2). Mengendalikan tuntutan hawa nafsu atau kesenangan yang dibisikkan oleh syetan dengan bekal keyakinan yang pasti. (Ibn al-Qayyim, t.t; 76).

Kemudian, pengertian jihad melawan orang kafir adalah dilakukan dengan tangan (kekuatan fisik) seperti berperang dengan angkat senjata.

Sedangkan jihad melawan orang munafik lebih khusus dilakukan dengan menggunakan lisan. Orang-orang munafik harus terus menerus dinyatakan sebagai orang yang berbahaya, karena sifat-sifat mereka negatif. Apabila berbicara selalu dusta, apabila berjanji tidak ditepati dan apabila diberi kepercayaan, dia berkhianat. Termasuk makna jihad melawan hawa nafsu adalah jihad kepada pelaku kezaliman,kemungkaran dan bid’ah. Dalam kaitan ini dapat dilakukan dengan tiga cara yaitu; dengan tangan jika mampu. Jika tidak mampu dengan tangan atau kekuasaan, hendaklah dilakukan dengan lisan.

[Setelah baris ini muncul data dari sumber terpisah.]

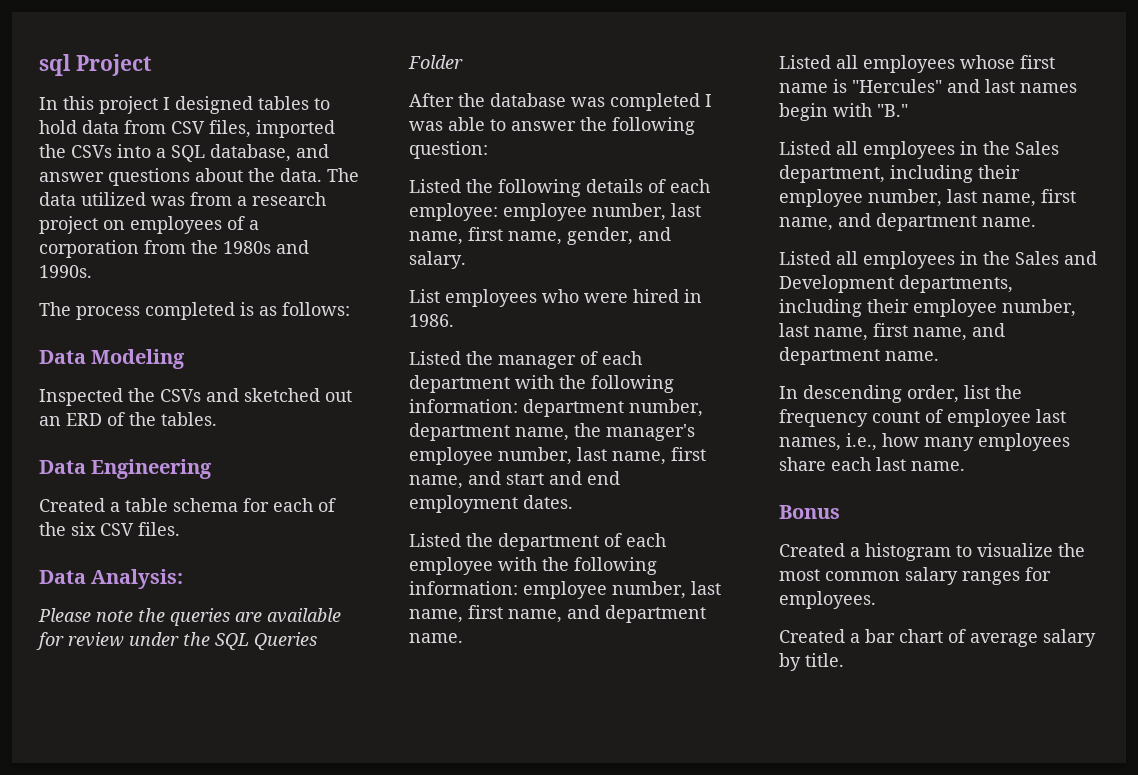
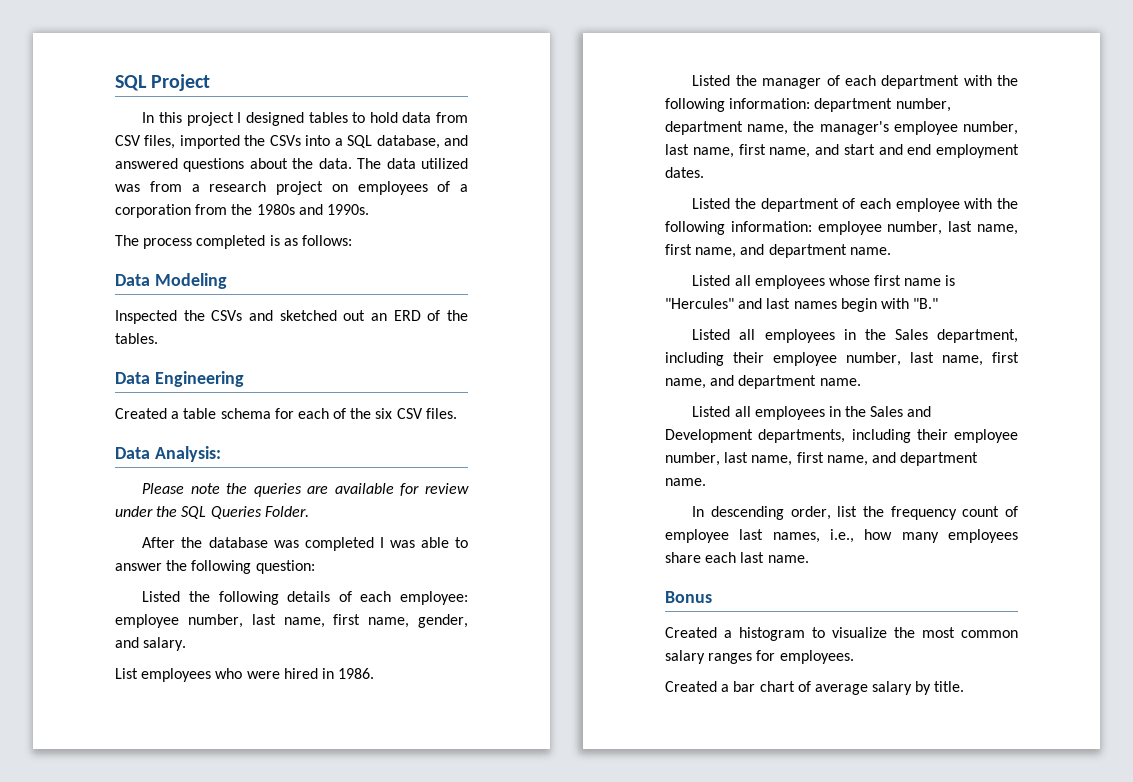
- sql Project
+ SQL Project
- In this project I designed tables to hold data from CSV files, imported the CSVs into a SQL database, and answer questions about the data.
+ In this project I designed tables to hold data from CSV files, imported the CSVs into a SQL database, and answered questions about the data.
- Please note the queries are available for review under the SQL Queries Folder
+ Please note the queries are available for review under the SQL Queries Folder.

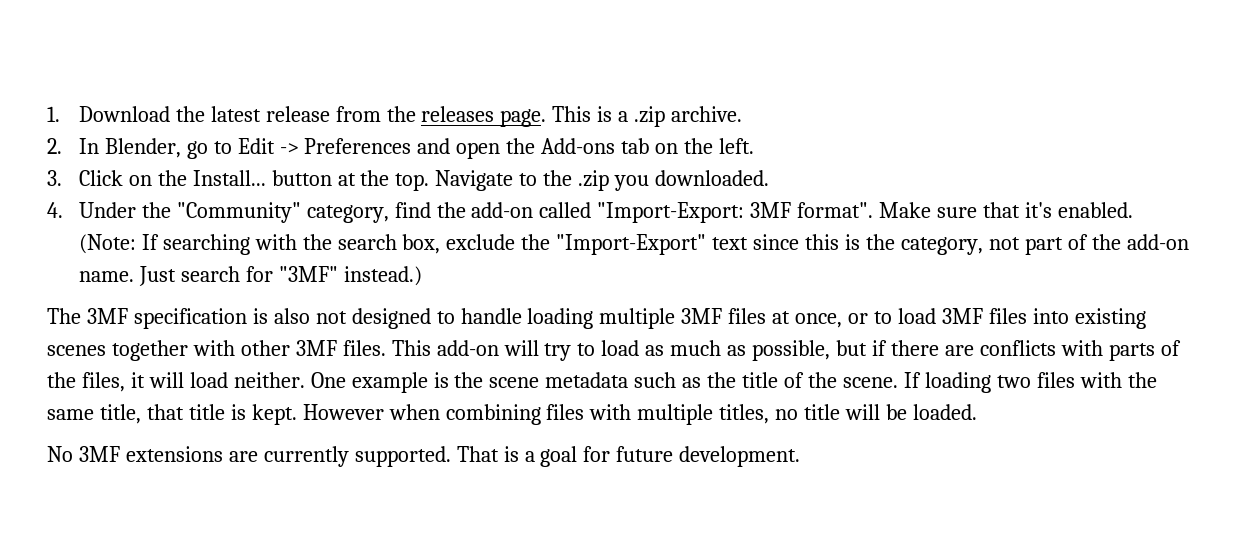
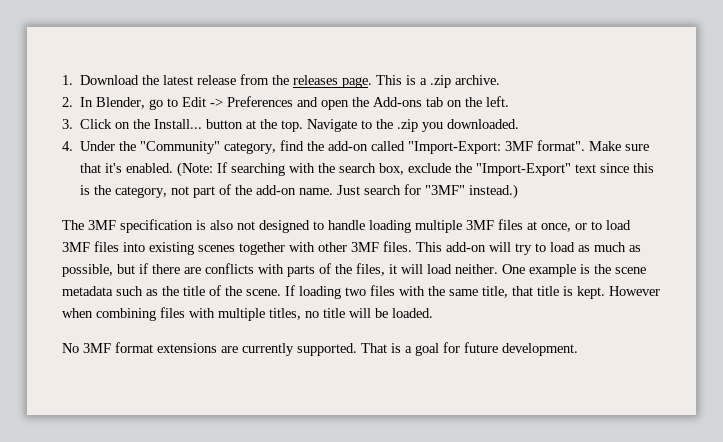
- No 3MF extensions are currently supported.
+ No 3MF format extensions are currently supported.

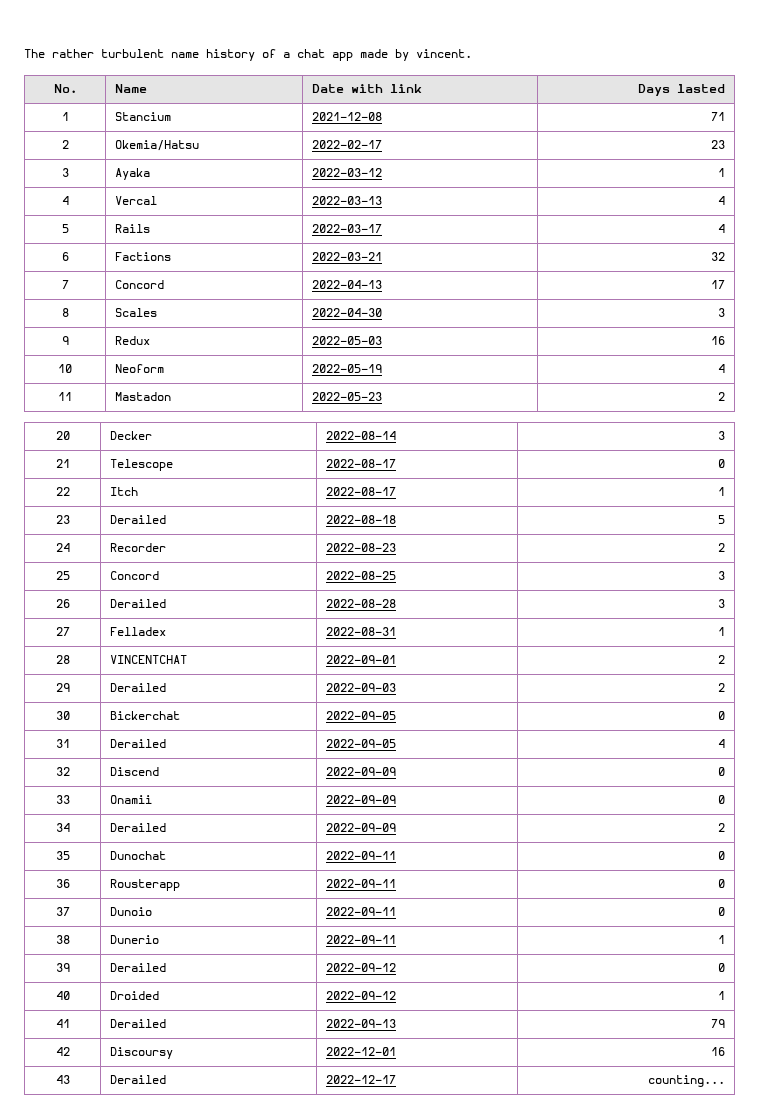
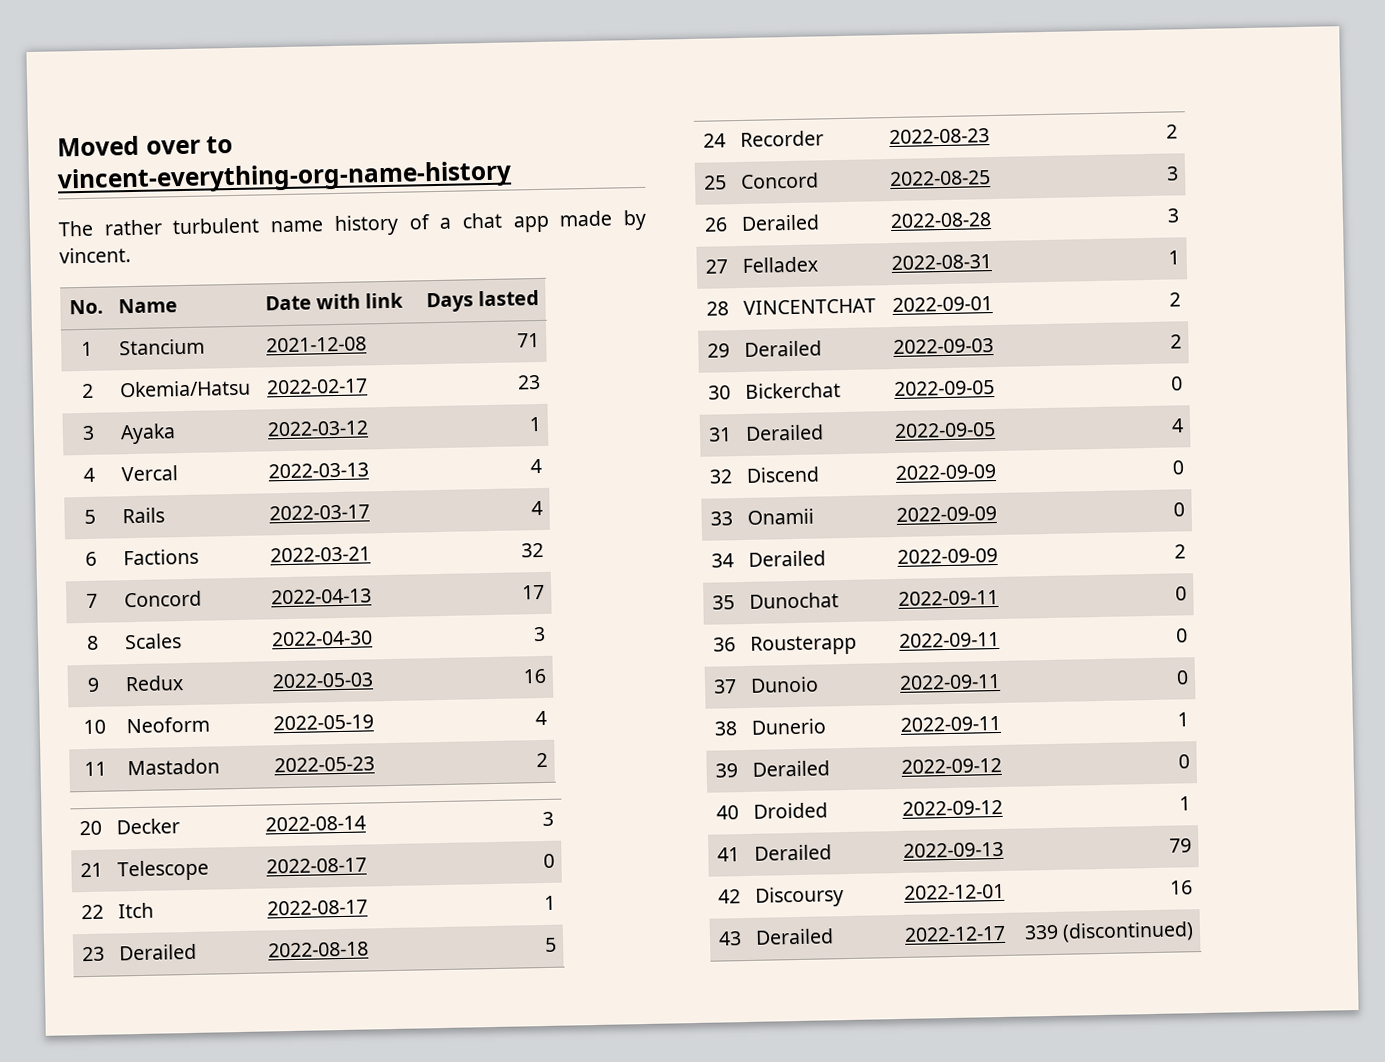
+ Moved over to vincent-everything-org-name-history
- 43 | Derailed | 2022-12-17 | counting...
+ 43 | Derailed | 2022-12-17 | 339 (discontinued)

Jika dengan lisan juga tidak mampu, maka hendaklah dilakukan dengan hati walaupun itu menunjukkan iman yang paling lemah (Musnad Ahmad;22:196).

Jihad juga dapat bermakna dakwah seperti firman Allah surat al- Furqan ayat 52. Artinya “Maka janganlah kamu mengikuti orang-orang kafir dan berjihadlah terhadap mereka dengan al-Qur’an dengan jihad yang besar“ (Depag RI; 1971:567). Dengan demikian, makna jihad itu tidak hanya berperang melawan orang kafir, tetapi mempunyai makna yang luas. Atas dasar ini, maka harta kekayaan mempunyai peranan yang sangat penting untuk melaksanakan jihad di jalan Allah.